Former Teacher Brings Real Lives to Video Games

Many parents have bemoaned the time their children spend playing video games. However, there is light at the end of the screen with some of the latest recreational software, which actually have the ability to entertain, as well as <gasp!> teach valuable information to keyboarding kids.

Falling into the category of “simulations” as opposed to “games,” these programs provide relatively realistic scenarios designed to give players a small taste of what it’s like to be (to name only a few) a pilot, an amusement park operator, a zoo manager, or a railway executive.

One of the most intriguing concepts I’ve stumbled across is a life simulator. Apparently this initiative is the natural consequence of a sleepless night for a former high school social studies and computer science teacher.

At 2AM, Bob Runyan began to think about the classic Life board game. He liked the notion of giving students an opportunity to experience different life situations. But what he didn’t appreciate about the original was all the players started out with the same circumstances, because in reality that’s not true.

Having traveled some of the world during his tenure with the Peace Corps, Runyan knew from first hand observations that where we are born can be the greatest factor in determining opportunities for our entire lives.
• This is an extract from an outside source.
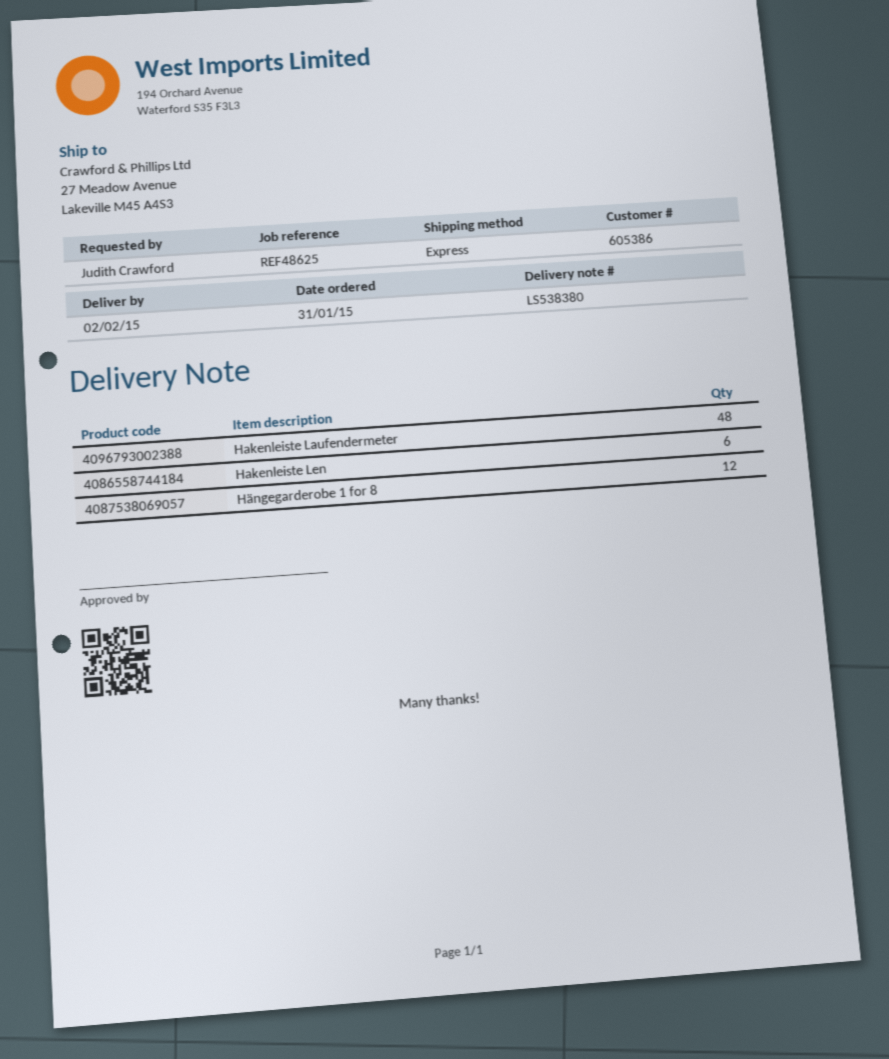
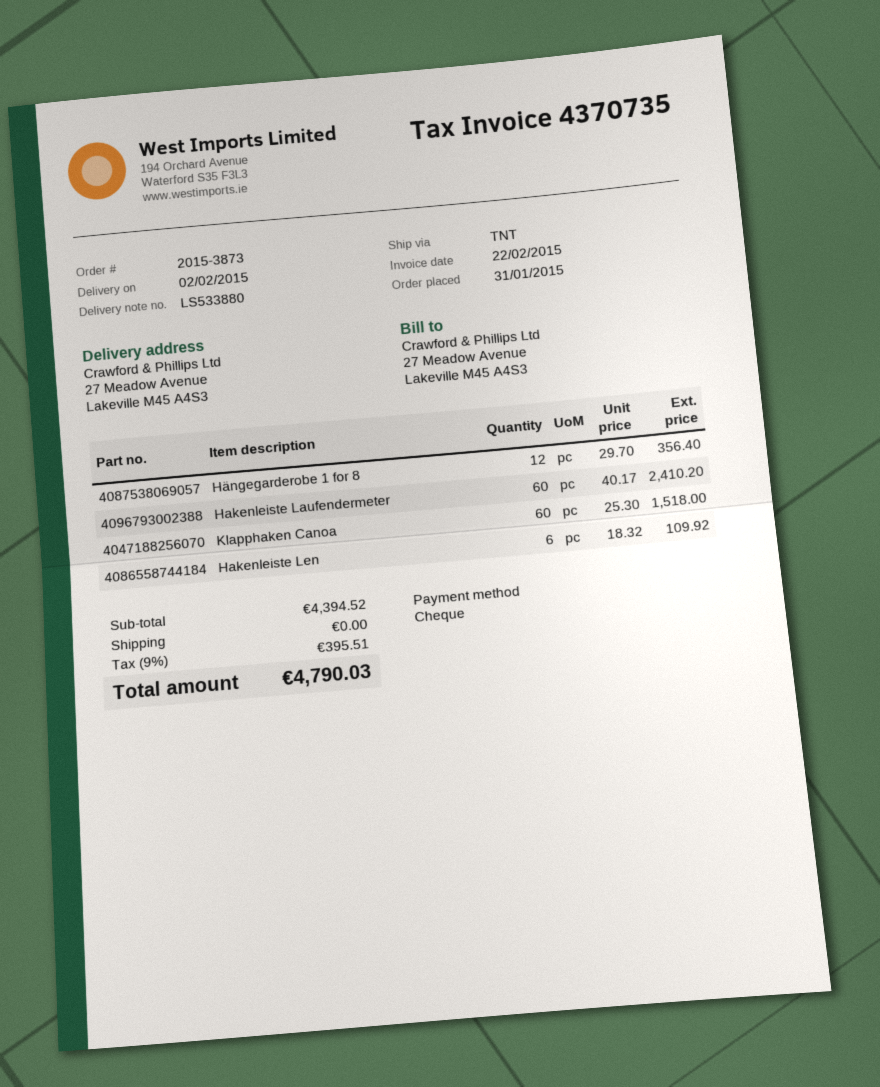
delivery note number: LS538380 -> LS533880
shipping method: express -> TNT
Hakenleiste Laufendermeter: 48 -> 60
Klapphaken Canoa: none -> 60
Somehow, he wanted teachers to be able to pass on this insight to classroom-bound students.

“I wanted to develop a simulation that gave people—particularly kids—an idea of what life is like in other countries,” says Runyan. “It continues to amaze me how little people know about the world outside of their own little niche.”

His brainchild looks deceptively simple on the outside, yet inside it’s a monstrous statistical machine.

When you initiate the game, you are born. You may select where you will live, or you can leave it up to the odds based on real population and demographic profiles.

I found myself entering this virtual world as a girl in China. With a few mouse clicks, the years pass by, and I’m presented with a variety of choices, challenges, and consequences. I soon learned the “new” China has many opportunities for employment, but making ends meet is very difficult. My rural childhood lifestyle didn’t allow me to receive a great education, which limited my possibilities to mostly service jobs.

By making choices like not smoking, and carefully saving my money to feed myself reasonably well, I lived to the ripe age of 101.

However, reaching that age meant making some difficult decisions that compromised my ethics. I toed the party line, and refused to help neighbors and friends who were being threatened by the Communist regime, lest I become a marked woman. I also chose to give up two babies for adoption. My other options were to have the children or seek an abortion. Having more children would interrupt my meager wage, and my ill husband wasn’t able to contribute as much as I to the family coffers.

Runyan, a Northern California father of three boys, admits such dilemmas were an important goal for his project, “Another motivation behind the software was to create a game that appealed to people’s more noble instincts—rather than their base instincts.”

What Real Lives isn’t about is 3D graphics and dazzling sound effects. In fact, the only visual excitement offered is a satellite photograph of the area of the world in which you live. Still, I found the game highly engaging—as did my at-first-cynical 16-year-old son, who has played through about a dozen scenarios now.

Such is the response Runyan is hoping for from schools across North America and, eventually, around the world. (So far, individuals from over 100 countries have downloaded the software.)

“What will often happen is, kids using this in a high school will run through a life and will die of malaria at 4. Or not be able to go to school. Or get work. Those types of things are likely completely foreign for people who grow up in the U.S.,” explains Runyan.

After playing for close to an hour, I was acutely aware of how different existence is for others on this planet. Diseases and issues that are mere inconveniences in the United States are major problems in other countries—and often lead to “game over” in someone’s real life.